On 21 January 2017, the crew of an Airbus A320 aircraft, registered VH-VNC (VNC), prepared to conduct Tigerair flight 491 from Cairns to Brisbane, Queensland. The flight crew consisted of a training captain and a first officer under supervision.
At about 1511 Eastern Standard Time (EST), the surface movement controller (SMC) cleared the flight crew of VNC to taxi to holding point B5, which was the clearance they had expected. The crew had briefed each other on that taxi route.
VNC then taxied behind another aircraft along taxiway B, but as that aircraft entered the runway from taxiway B4, the first officer of VNC inadvertently also taxied to holding point B4. At about 1515, the captain of VNC advised the aerodrome controller (ADC) that they were ready for take-off. The ADC cleared VNC to line up on the runway and, as the first officer taxied the aircraft onto the runway, the flight crew completed the pre-take-off checks.
About 1 minute later, the ADC cleared VNC for take-off. Immediately after the captain read back the take-off clearance, the controller advised the crew that they were lined up at the B4 (not B5) intersection. The controller cancelled the take-off clearance and subsequently cleared them to turn around and exit the runway using B4 and taxi to B5. The aircraft subsequently took off from the B5 intersection and the flight continued without incident.
There was a 403 m difference in available runway length, between the B4 and B5 taxiway intersections.
This incident highlights the importance of confirming that an aircraft is lined up for take-off at the correct intersection, or position on the runway, as well as the correct runway.
On 21 January 2017, the crew of an Airbus A320 aircraft, registered VH-VNC (VNC), prepared to conduct Tigerair flight 491 (TT491) from Cairns to Brisbane, Queensland. The flight crew consisted of a training captain and a first officer under supervision. The first officer was in the role of pilot flying for the sector and the captain was pilot monitoring.

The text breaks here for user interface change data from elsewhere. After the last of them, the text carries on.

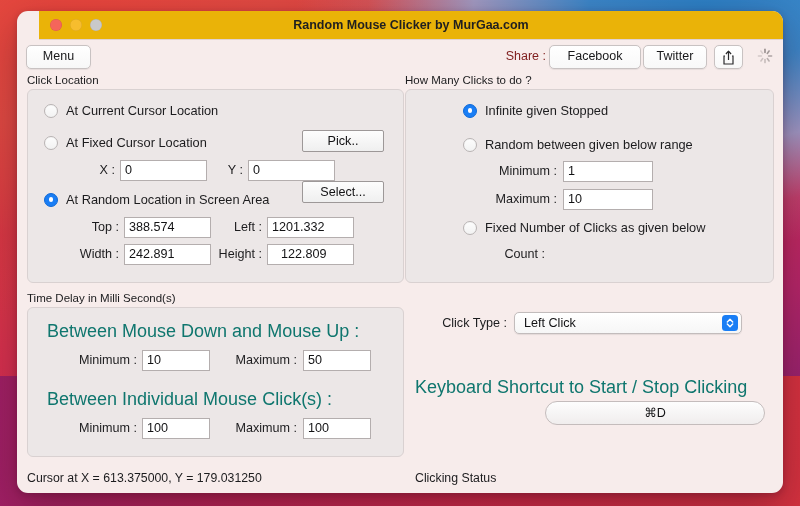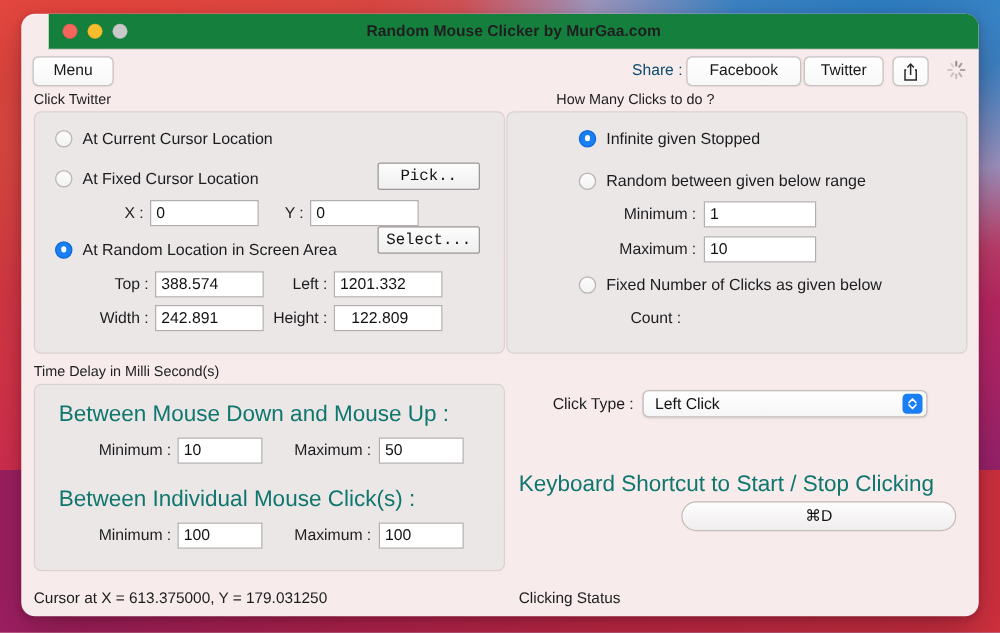--- a/index.html
+++ b/index.html
@@ -44,21 +44,21 @@
     overflow: hidden;
     display: flex;
     flex-direction: column;
   }
 
   
   #titlebar {
     position: relative;
     height: 28px;
     flex: none;
-    background: #15803d;
+    background: #eab308;
     border-bottom: 1px solid #e0d2d2;
     margin-left: 22px;
   }
   .traffic-lights {
     position: absolute;
     left: 11px;
     top: 8px;
     display: flex;
     gap: 8px;
   }
@@ -100,21 +100,21 @@
     color: #18181a;
     text-align: center;
     line-height: 21px;
     cursor: default;
   }
   .share-label {
     position: absolute;
     right: 237px;
     top: 9px;
     font-size: 12.5px;
-    color: #0c4a6e;
+    color: #7f1d1d;
   }
   .share-btn {
     position: absolute;
     top: 5px;
     height: 22px;
     border-radius: 5px;
     background: linear-gradient(#ffffff, #f8f8f8);
     border: 1px solid #c8c2c2;
     box-shadow: 0 0.5px 1px rgba(0,0,0,0.07);
     font-size: 12.5px;
@@ -235,21 +235,20 @@
     height: 22px;
     background: linear-gradient(#fdfdfd, #efefef);
     border: 1px solid #9d9898;
     box-sizing: border-box;
     border-radius: 2px;
     font-size: 12.6px;
     color: #121214;
     text-align: center;
     line-height: 20px;
     cursor: default;
-    font-family: Liberation Mono, monospace;
   }
 
   
   .heading {
     position: absolute;
     font-size: 18px;
     color: #0f766e;
     white-space: nowrap;
   }
 
@@ -345,21 +344,21 @@
         <line x1="12" y1="20.8" x2="12" y2="16.8" opacity="0.48"></line>
         <line x1="6.6" y1="18.7" x2="8.9" y2="15.4" opacity="0.40"></line>
         <line x1="3.2" y1="12" x2="7.2" y2="12" opacity="0.34"></line>
         <line x1="6.6" y1="5.3" x2="8.9" y2="8.6" opacity="0.28"></line>
       </g>
     </svg>
   </div>
 
   <div id="content">
 
-    <div class="group-title" style="left:10px; top:2px;">Click Twitter</div>
+    <div class="group-title" style="left:10px; top:2px;">Click Location</div>
     <div class="group" style="left:10px; top:17px; width:375px; height:192px;"></div>
 
     <div class="radio-row" style="left:27px; top:31px;">
       <span class="radio"></span>
       <span class="radio-label">At Current Cursor Location</span>
     </div>
 
     <div class="radio-row" style="left:27px; top:63px;">
       <span class="radio"></span>
       <span class="radio-label">At Fixed Cursor Location</span>
@@ -380,21 +379,21 @@
     <div class="fld-label" style="left:50px; top:148px; width:52px;">Top :</div>
     <div class="tfield" style="left:107px; top:145px; width:87px;">388.574</div>
     <div class="fld-label" style="left:196px; top:148px; width:49px;">Left :</div>
     <div class="tfield" style="left:250px; top:145px; width:87px;">1201.332</div>
 
     <div class="fld-label" style="left:40px; top:175px; width:62px;">Width :</div>
     <div class="tfield" style="left:107px; top:172px; width:87px;">242.891</div>
     <div class="fld-label" style="left:178px; top:175px; width:67px;">Height :</div>
     <div class="tfield" style="left:250px; top:172px; width:87px;padding-left:13px;">122.809</div>
 
-    <div class="group-title" style="left:388px; top:2px;margin-left:40px;">How Many Clicks to do ?</div>
+    <div class="group-title" style="left:388px; top:2px;">How Many Clicks to do ?</div>
     <div class="group" style="left:388px; top:17px; width:367px; height:192px;"></div>
 
     <div class="radio-row" style="left:446px; top:31px;">
       <span class="radio on"></span>
       <span class="radio-label">Infinite given Stopped</span>
     </div>
 
     <div class="radio-row" style="left:446px; top:65px;justify-content:flex-end;">
       <span class="radio"></span>
       <span class="radio-label">Random between given below range</span>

The flight crew conducted a take-off and departure briefing based on the environmental conditions and runway in use, expecting to commence the take-off roll from the B5 taxiway intersection (Figure 1). They entered the take-off data into the iPad application and loaded the data into the flight management guidance computer.
At about 1511 Eastern Standard Time (EST), the surface movement controller (SMC) cleared the flight crew of a de Havilland DHC-8 (DHC-8) aircraft that had been parked on an adjacent bay to VNC, to taxi using taxiway C3 (and B) to holding point B4. About 30 seconds later, the SMC cleared the flight crew of VNC to taxi using taxiway C3 (onto taxiway B) to holding point B5, which was the clearance they had expected. The crew had briefed each other on that taxi route.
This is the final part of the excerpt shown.